» What is being asked
Of the lines below, write out exactly those from the line with "(428, 304) none" through the line with "[361,323,586,341] nonce, and", both included, and skip the rest.

» Supplied material

▽

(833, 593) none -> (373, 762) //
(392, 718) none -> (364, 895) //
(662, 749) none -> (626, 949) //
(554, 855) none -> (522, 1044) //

△
▽

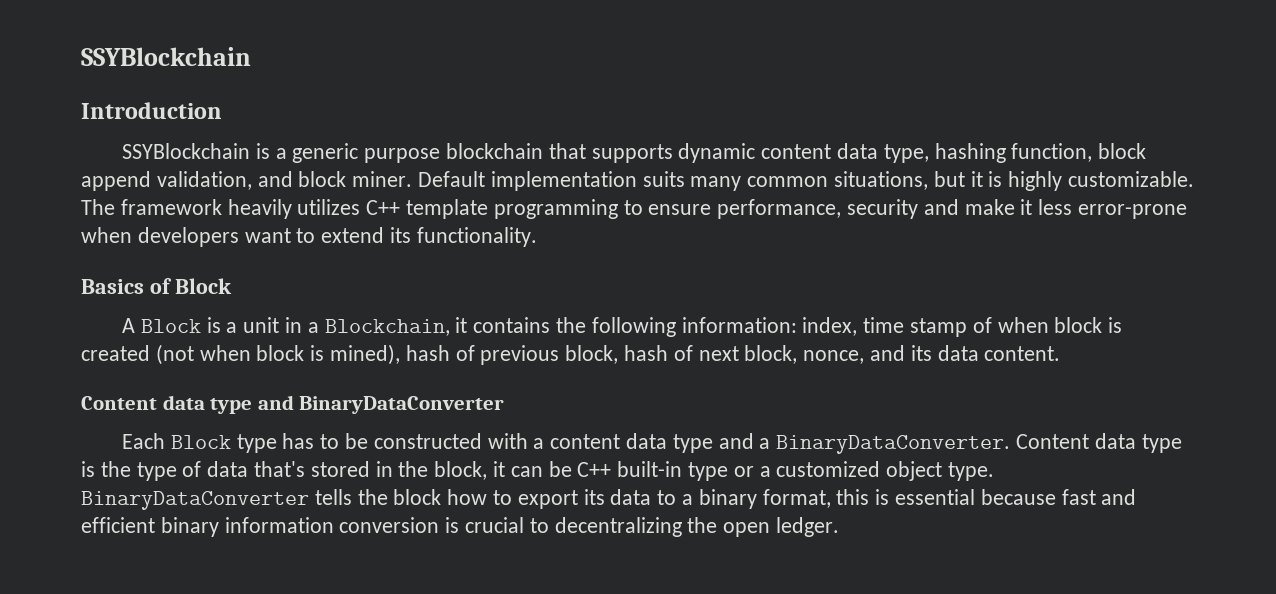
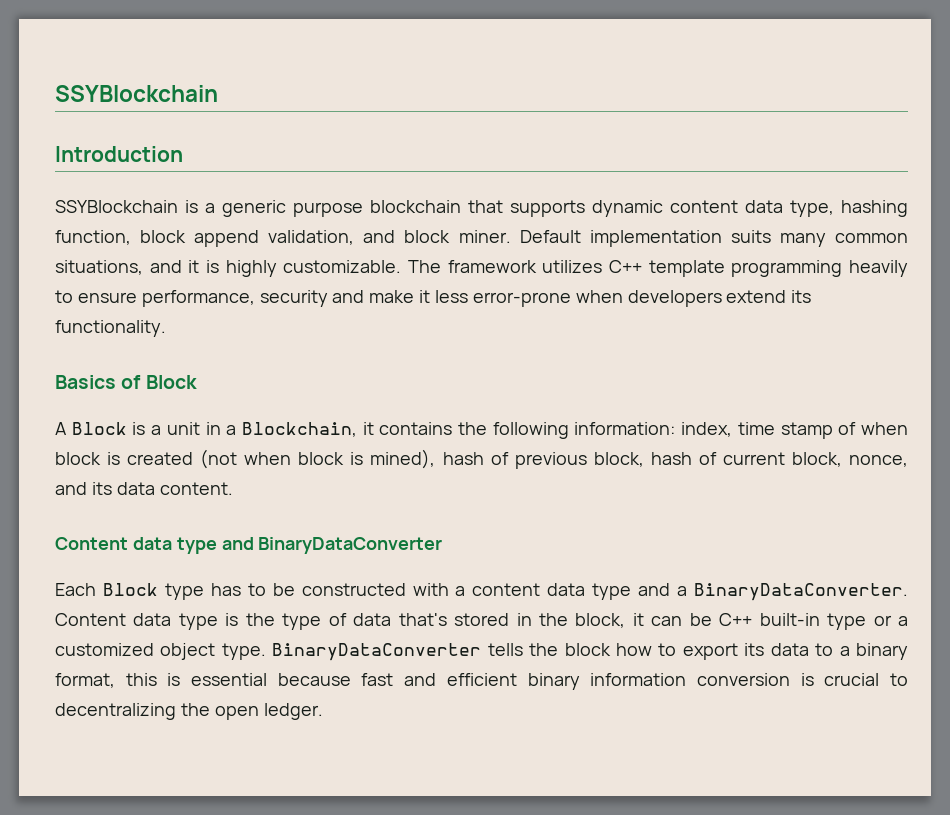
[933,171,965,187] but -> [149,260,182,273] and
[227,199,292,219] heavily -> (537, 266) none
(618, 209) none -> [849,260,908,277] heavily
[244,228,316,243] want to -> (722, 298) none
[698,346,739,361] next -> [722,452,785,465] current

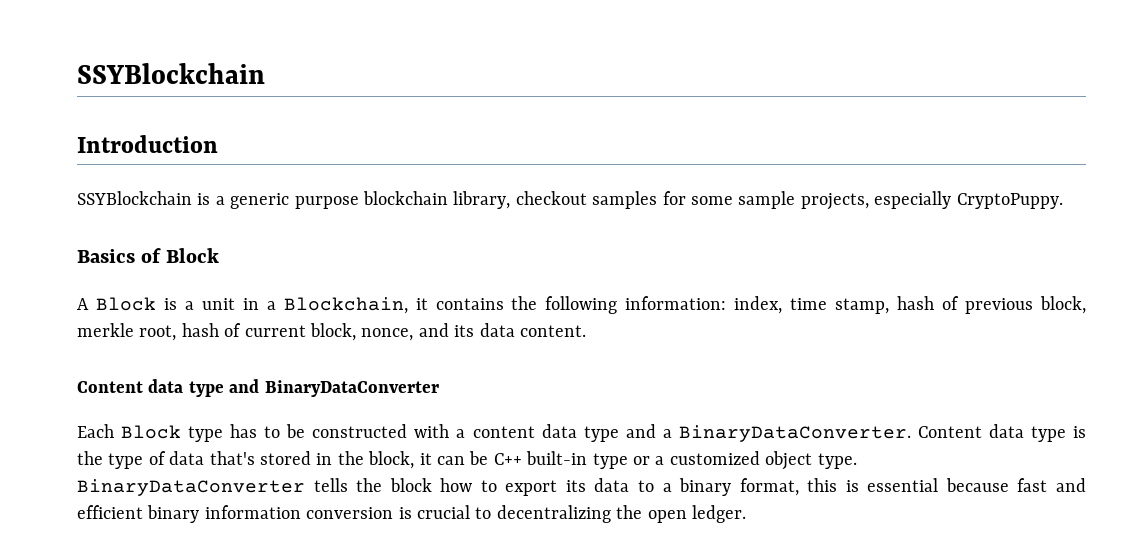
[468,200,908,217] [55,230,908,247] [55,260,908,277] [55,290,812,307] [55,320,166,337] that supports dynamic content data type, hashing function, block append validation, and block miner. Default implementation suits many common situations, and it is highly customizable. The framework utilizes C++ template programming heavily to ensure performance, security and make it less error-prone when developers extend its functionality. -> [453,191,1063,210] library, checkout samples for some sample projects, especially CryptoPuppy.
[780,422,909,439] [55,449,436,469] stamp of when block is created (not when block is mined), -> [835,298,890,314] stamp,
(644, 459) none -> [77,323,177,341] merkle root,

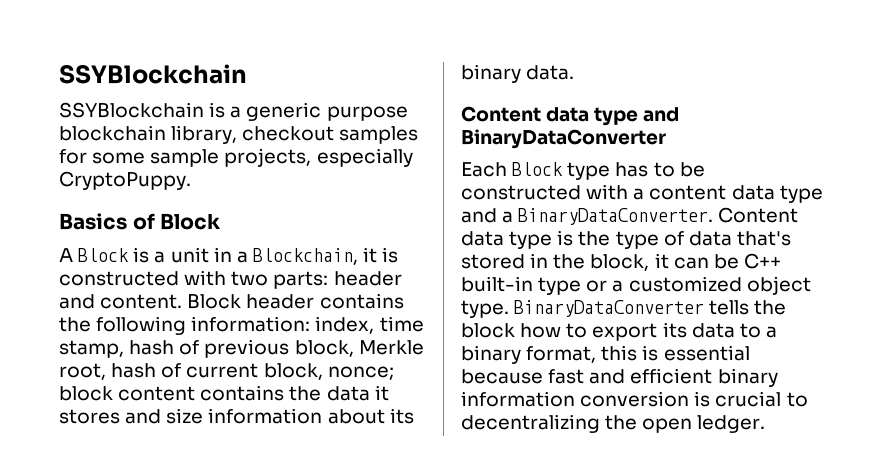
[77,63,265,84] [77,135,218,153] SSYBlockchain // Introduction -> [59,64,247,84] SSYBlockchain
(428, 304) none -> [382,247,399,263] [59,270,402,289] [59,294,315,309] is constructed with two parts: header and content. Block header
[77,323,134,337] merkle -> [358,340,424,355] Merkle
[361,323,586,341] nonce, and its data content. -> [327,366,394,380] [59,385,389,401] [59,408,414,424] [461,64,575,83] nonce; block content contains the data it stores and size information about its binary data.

△

» Answer to the problem
(428, 304) none -> [382,247,399,263] [59,270,402,289] [59,294,315,309] is constructed with two parts: header and content. Block header
[77,323,134,337] merkle -> [358,340,424,355] Merkle
[361,323,586,341] nonce, and its data content. -> [327,366,394,380] [59,385,389,401] [59,408,414,424] [461,64,575,83] nonce; block content contains the data it stores and size information about its binary data.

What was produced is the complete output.